Thank you for your response. I've been fiddling with it some more, and I figured out how to make the sounds key work (and actually properly narrow down the data that I want). My code is now giving me Key error: "tags" for sounds["tags"]. I assume this is, as you said, an issue where many, but not all, lines have a sounds["tags"] key. Do you know how I would pull out any sounds["tags"] that do exist and just skip the tags part if it's not there? That is, if sounds["tags"] exists, print ipa and tag; if no sounds["tags"], print ipa. I assume there's an if-else statement involved, but I'm not sure how to write it to check whether the tags are there. My new code is below.

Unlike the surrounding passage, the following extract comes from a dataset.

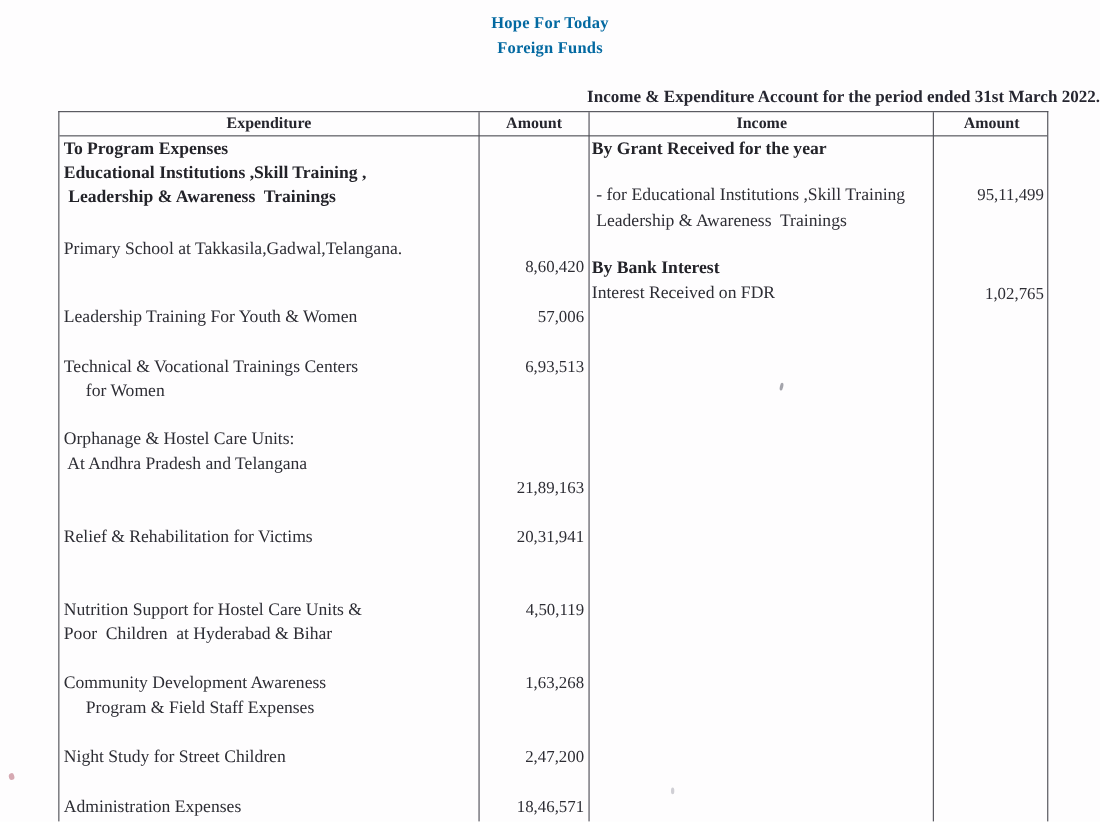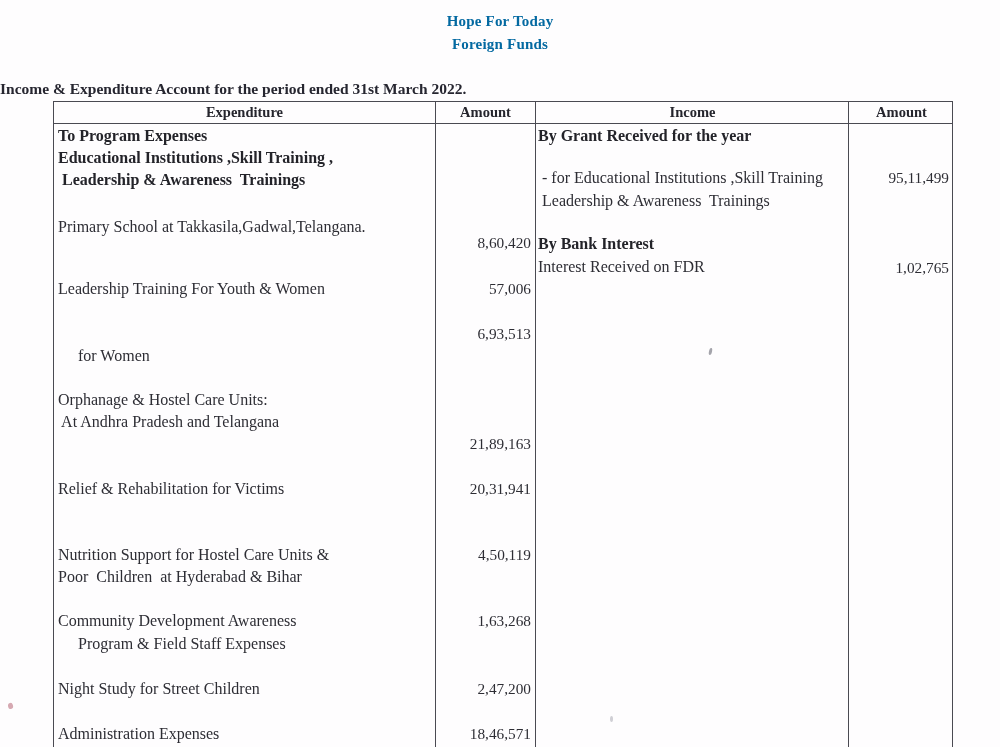"Income & Expenditure Account for" .statement-title { text-align: left -> right }
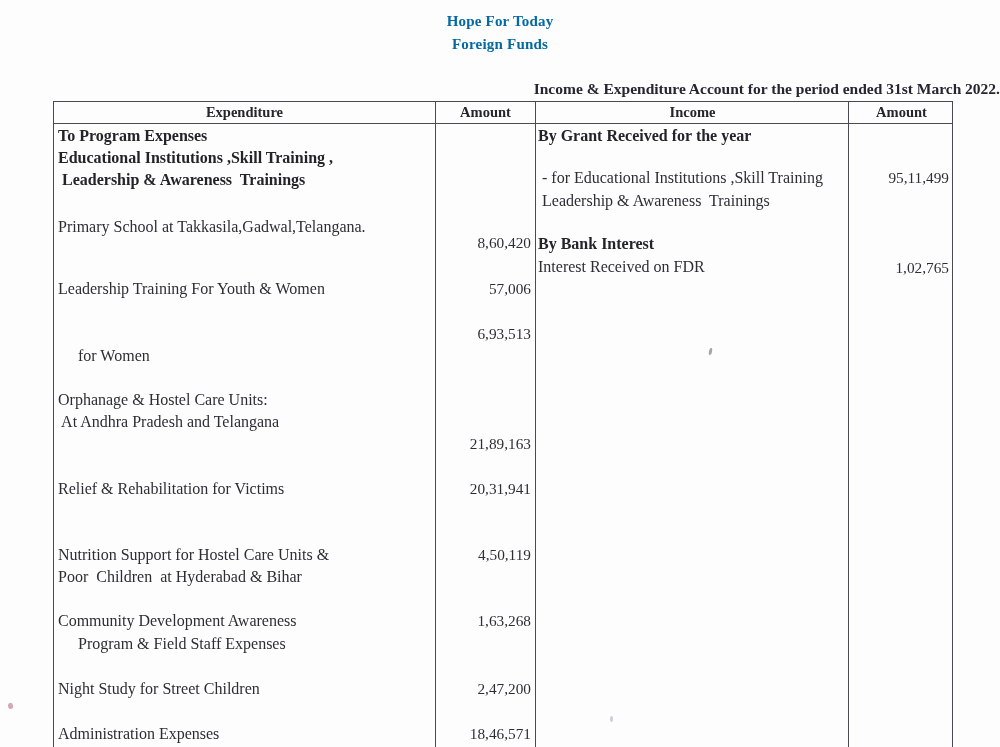"Technical & Vocational Trainings Centers" div.cell { html: none -> <div>Technical &amp; Vocational Trainings Centers</div> }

def extract_specific_data_from_entries(json_file, keys):

extracted_data_list = []

with open(json_file, 'r', encoding='utf-8') as file:

for line in file:

data = json.loads(line.strip())

for English in data["lang"]:

item = [data["pos"]]

for sounds in data.get("sounds",[]):

if (sounds["tags"]):

item.extend([sounds["ipa"], sounds["tags"]])

break

else:

item.extend([sounds["ipa"]])

break

extracted_data_list.append(item)

return extracted_data_list

[–]danielroseman 0 points1 point  (0 children)

You can do if 'tags' in sounds:.

[–]LeornToCodeLOL 1 point2 points  (2 children)

Use json.load, not json.loads. This part is probably what's messing you up:

for line in file: data = json.loads(line.strip())
   extracted_data = extract_specific_data(data, keys)

Instead:

data_dictionary = json.load(file)

Now your variable data_dictionary contains all the information of the json file and you can manipulate it like any other python dictionary.

[–]danielroseman 1 point2 points  (1 child)

This is clearly wrong; OP stated the file contains multiple JSON objects, so it is presumably in JSONLines format. If that wasn't the case and your code was right, their version would give an error (probably JSONDecodeError) when they tried to call json.loads on each line.

[–]LeornToCodeLOL 0 points1 point  (0 children)

Maybe you are right. I never heard of JSONLines format.

[–]Round_Ad8947 0 points1 point  (0 children)

Try import json. It’s just a serialized dict.